(Collected data entries)
○ ○ ○ ○
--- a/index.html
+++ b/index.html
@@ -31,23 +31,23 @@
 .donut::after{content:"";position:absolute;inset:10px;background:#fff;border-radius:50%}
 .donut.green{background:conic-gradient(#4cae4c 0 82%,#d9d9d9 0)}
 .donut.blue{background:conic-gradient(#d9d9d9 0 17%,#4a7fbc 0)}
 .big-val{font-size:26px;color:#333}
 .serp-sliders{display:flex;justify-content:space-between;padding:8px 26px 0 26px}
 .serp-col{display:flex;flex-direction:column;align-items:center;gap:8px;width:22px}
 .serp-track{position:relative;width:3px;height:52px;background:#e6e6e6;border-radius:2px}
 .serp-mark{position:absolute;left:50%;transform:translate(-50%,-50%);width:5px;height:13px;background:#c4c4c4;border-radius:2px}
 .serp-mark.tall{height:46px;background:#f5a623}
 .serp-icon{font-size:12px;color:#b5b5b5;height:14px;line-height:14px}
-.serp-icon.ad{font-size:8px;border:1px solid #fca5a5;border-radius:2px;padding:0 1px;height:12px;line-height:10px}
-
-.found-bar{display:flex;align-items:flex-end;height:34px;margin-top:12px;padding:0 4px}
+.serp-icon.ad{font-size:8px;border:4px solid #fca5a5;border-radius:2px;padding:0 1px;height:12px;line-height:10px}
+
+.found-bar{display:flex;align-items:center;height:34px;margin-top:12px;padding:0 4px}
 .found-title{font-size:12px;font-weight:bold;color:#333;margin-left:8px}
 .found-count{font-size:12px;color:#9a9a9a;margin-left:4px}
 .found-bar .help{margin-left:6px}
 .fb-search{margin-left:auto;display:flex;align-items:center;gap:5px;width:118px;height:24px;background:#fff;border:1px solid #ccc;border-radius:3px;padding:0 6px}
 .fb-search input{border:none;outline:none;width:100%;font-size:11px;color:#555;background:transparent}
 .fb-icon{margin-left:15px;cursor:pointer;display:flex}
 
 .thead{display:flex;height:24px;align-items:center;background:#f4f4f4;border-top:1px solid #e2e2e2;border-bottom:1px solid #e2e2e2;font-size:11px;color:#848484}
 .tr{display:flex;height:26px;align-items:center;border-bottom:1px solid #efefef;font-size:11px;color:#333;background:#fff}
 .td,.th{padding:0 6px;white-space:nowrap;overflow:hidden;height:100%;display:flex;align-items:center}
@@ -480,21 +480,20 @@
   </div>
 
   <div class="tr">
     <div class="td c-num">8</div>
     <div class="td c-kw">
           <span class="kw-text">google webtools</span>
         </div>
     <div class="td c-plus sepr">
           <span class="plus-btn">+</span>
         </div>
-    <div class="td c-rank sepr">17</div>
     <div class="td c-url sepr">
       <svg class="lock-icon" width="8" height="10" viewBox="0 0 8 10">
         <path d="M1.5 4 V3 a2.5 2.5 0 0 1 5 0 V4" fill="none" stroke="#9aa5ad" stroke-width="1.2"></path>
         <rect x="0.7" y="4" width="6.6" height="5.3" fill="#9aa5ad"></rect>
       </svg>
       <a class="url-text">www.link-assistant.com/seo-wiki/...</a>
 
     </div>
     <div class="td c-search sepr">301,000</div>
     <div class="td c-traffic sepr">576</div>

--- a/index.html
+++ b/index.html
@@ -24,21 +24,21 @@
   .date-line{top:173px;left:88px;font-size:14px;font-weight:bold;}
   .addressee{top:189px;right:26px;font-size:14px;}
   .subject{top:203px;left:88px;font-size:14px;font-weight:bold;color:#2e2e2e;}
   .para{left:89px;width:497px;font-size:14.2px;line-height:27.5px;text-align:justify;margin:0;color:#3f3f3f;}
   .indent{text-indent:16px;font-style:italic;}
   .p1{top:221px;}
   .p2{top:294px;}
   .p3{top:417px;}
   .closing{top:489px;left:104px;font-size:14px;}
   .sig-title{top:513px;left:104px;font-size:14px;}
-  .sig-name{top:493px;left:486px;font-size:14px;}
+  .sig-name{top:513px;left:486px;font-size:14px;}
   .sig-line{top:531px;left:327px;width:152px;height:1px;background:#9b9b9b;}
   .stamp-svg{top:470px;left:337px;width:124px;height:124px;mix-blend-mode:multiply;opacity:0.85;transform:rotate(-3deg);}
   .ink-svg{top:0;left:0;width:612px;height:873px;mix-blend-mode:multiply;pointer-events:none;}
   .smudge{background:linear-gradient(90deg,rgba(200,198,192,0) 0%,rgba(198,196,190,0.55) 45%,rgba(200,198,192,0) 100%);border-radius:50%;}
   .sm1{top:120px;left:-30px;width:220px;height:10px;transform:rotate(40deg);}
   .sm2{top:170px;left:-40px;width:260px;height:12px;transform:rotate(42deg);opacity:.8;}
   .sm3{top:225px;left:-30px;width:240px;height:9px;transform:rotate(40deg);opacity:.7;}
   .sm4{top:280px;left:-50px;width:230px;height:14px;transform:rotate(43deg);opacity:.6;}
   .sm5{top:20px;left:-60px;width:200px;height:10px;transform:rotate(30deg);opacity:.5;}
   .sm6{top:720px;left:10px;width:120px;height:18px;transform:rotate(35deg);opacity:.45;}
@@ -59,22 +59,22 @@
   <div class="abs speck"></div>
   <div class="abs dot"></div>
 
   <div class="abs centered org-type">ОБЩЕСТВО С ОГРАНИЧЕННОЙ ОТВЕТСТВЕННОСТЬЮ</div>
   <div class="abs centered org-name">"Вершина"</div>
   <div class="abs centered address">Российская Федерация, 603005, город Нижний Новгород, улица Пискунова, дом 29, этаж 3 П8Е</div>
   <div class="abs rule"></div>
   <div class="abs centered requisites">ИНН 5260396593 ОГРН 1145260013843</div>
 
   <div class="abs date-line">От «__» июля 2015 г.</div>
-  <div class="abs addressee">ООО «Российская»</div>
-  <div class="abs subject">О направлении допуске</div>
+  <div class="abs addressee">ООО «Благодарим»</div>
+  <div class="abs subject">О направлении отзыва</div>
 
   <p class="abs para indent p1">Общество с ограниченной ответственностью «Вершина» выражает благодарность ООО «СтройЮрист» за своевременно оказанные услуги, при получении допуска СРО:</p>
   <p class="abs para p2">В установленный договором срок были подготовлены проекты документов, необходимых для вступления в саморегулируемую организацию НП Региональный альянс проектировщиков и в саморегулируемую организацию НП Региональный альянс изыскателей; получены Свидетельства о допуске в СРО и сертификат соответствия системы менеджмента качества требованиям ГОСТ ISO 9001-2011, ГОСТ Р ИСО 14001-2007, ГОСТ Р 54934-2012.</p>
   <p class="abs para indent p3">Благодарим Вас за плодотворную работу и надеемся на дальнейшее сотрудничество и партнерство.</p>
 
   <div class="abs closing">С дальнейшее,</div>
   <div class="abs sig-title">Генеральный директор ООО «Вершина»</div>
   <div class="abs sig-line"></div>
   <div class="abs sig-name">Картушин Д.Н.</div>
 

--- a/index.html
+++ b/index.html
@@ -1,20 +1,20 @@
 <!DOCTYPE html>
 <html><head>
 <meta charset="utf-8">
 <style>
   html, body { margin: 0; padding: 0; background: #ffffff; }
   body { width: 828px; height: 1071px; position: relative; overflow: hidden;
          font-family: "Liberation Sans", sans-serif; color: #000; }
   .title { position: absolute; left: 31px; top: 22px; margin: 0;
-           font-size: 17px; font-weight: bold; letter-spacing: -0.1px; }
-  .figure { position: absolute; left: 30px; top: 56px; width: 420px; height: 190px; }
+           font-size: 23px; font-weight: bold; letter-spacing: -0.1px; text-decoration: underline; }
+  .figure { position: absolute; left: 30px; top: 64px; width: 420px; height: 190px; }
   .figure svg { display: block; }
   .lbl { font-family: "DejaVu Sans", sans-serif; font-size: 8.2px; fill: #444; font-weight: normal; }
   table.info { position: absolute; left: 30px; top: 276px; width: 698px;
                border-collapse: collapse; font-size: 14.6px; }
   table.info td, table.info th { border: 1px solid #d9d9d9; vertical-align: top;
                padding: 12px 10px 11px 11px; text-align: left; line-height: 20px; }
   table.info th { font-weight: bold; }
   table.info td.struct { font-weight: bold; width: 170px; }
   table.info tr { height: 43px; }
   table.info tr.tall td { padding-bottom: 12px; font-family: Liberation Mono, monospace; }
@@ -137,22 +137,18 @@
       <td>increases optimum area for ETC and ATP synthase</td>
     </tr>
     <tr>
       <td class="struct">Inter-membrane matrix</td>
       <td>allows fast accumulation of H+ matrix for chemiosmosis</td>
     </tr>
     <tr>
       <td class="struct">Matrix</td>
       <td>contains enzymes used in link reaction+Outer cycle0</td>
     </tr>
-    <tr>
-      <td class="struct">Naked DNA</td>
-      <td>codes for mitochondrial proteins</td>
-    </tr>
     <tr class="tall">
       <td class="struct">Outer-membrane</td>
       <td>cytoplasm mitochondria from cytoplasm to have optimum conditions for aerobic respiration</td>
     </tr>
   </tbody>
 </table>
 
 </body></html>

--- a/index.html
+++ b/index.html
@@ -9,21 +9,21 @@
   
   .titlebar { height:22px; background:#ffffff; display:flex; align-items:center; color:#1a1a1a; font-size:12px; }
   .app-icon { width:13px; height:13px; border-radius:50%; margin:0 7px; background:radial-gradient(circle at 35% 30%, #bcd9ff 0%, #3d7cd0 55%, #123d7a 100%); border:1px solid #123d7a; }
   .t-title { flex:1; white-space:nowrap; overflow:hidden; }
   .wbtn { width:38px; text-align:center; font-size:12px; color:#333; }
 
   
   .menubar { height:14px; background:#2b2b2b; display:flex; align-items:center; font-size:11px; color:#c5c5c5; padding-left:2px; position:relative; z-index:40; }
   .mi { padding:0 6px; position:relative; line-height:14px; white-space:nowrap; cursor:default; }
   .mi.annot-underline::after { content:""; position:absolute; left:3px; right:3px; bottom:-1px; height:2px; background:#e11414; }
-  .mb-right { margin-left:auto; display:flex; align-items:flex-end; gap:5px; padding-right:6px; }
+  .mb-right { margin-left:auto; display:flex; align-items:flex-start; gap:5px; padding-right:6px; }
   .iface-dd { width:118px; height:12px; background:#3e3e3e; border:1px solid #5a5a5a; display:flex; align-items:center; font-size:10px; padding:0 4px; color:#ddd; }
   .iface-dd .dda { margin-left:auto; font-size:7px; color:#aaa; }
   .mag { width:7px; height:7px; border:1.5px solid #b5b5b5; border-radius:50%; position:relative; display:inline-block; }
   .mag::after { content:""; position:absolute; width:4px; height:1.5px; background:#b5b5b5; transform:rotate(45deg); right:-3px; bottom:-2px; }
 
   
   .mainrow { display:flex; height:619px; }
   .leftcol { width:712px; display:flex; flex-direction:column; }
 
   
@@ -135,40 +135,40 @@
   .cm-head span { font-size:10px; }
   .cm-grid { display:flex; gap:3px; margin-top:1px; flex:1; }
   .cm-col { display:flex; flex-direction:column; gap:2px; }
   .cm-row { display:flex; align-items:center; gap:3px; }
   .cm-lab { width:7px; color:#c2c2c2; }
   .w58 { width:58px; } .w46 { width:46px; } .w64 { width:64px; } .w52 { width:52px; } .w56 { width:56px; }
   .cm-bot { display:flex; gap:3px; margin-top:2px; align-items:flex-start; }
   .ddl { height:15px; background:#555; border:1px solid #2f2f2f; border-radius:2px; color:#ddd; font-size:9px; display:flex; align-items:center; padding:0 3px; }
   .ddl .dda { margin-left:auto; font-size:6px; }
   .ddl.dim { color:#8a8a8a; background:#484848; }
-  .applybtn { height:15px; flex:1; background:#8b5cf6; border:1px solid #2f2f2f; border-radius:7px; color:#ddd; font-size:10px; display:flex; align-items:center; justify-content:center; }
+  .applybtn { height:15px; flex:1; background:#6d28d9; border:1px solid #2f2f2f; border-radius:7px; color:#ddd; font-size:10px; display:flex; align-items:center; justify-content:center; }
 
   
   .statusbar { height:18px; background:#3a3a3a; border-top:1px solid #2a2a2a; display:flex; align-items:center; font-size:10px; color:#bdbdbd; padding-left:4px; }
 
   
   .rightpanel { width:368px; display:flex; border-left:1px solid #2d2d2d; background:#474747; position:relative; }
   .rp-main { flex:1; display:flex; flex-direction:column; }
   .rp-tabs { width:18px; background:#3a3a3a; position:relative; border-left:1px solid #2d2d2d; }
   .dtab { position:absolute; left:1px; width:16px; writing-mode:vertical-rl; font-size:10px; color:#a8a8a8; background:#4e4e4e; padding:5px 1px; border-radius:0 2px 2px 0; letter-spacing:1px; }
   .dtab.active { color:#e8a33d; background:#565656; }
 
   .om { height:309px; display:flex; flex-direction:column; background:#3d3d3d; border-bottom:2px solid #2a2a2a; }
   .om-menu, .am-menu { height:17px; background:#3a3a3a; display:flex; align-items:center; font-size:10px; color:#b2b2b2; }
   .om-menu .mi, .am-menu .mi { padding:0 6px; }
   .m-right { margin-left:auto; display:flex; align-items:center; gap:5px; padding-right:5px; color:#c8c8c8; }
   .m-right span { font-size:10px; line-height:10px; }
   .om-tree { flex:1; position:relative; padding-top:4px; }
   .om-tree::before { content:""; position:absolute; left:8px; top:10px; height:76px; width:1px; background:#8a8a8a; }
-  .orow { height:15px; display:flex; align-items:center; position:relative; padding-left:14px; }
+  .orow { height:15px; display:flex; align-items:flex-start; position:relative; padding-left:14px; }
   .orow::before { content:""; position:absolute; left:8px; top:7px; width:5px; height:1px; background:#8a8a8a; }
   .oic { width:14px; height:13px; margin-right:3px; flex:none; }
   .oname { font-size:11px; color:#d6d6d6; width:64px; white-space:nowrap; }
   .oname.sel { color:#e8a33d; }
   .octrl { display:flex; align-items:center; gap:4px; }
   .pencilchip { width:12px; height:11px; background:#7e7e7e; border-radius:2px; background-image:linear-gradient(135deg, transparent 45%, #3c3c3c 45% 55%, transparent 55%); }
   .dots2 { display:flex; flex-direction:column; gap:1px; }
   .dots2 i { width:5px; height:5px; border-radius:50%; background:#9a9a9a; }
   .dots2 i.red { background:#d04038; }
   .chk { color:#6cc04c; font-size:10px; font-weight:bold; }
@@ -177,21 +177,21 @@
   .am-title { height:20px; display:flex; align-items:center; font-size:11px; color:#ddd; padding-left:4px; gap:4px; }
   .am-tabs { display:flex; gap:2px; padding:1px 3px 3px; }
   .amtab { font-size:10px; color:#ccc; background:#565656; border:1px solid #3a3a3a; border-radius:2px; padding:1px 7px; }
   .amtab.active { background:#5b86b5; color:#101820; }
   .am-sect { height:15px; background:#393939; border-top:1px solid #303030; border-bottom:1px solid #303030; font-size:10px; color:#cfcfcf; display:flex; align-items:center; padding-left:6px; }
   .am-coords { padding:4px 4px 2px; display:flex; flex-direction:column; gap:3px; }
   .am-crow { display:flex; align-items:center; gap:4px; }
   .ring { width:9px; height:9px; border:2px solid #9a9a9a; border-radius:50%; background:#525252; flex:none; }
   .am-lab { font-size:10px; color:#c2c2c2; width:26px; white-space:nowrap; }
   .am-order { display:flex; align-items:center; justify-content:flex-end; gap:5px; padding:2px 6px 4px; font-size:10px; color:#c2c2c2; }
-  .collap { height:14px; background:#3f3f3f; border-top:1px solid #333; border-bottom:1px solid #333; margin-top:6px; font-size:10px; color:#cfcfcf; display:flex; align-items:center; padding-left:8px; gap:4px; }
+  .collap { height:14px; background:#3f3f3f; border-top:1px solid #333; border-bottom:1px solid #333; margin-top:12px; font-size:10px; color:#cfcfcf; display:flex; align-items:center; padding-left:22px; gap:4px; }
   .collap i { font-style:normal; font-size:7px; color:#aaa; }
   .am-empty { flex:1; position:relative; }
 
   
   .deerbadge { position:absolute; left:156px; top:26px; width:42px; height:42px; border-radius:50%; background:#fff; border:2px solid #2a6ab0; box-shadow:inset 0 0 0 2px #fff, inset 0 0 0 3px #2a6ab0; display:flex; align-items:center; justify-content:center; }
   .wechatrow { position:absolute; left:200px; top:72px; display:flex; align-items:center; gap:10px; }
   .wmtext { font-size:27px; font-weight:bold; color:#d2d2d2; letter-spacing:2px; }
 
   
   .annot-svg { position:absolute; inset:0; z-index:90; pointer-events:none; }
○ ○ ○ ○
> _TASK REQUIREMENTS_: Please reproduce the lines from the line with "width:712px; display:flex; flex-direction:column;" to the line with "display:flex; gap:3px; margin-top:2px;", both ends included, exactly as they appear above.

> _OUTPUT BELOW_:
   .leftcol { width:712px; display:flex; flex-direction:column; }
 
   
@@ -135,40 +135,40 @@
   .cm-head span { font-size:10px; }
   .cm-grid { display:flex; gap:3px; margin-top:1px; flex:1; }
   .cm-col { display:flex; flex-direction:column; gap:2px; }
   .cm-row { display:flex; align-items:center; gap:3px; }
   .cm-lab { width:7px; color:#c2c2c2; }
   .w58 { width:58px; } .w46 { width:46px; } .w64 { width:64px; } .w52 { width:52px; } .w56 { width:56px; }
   .cm-bot { display:flex; gap:3px; margin-top:2px; align-items:flex-start; }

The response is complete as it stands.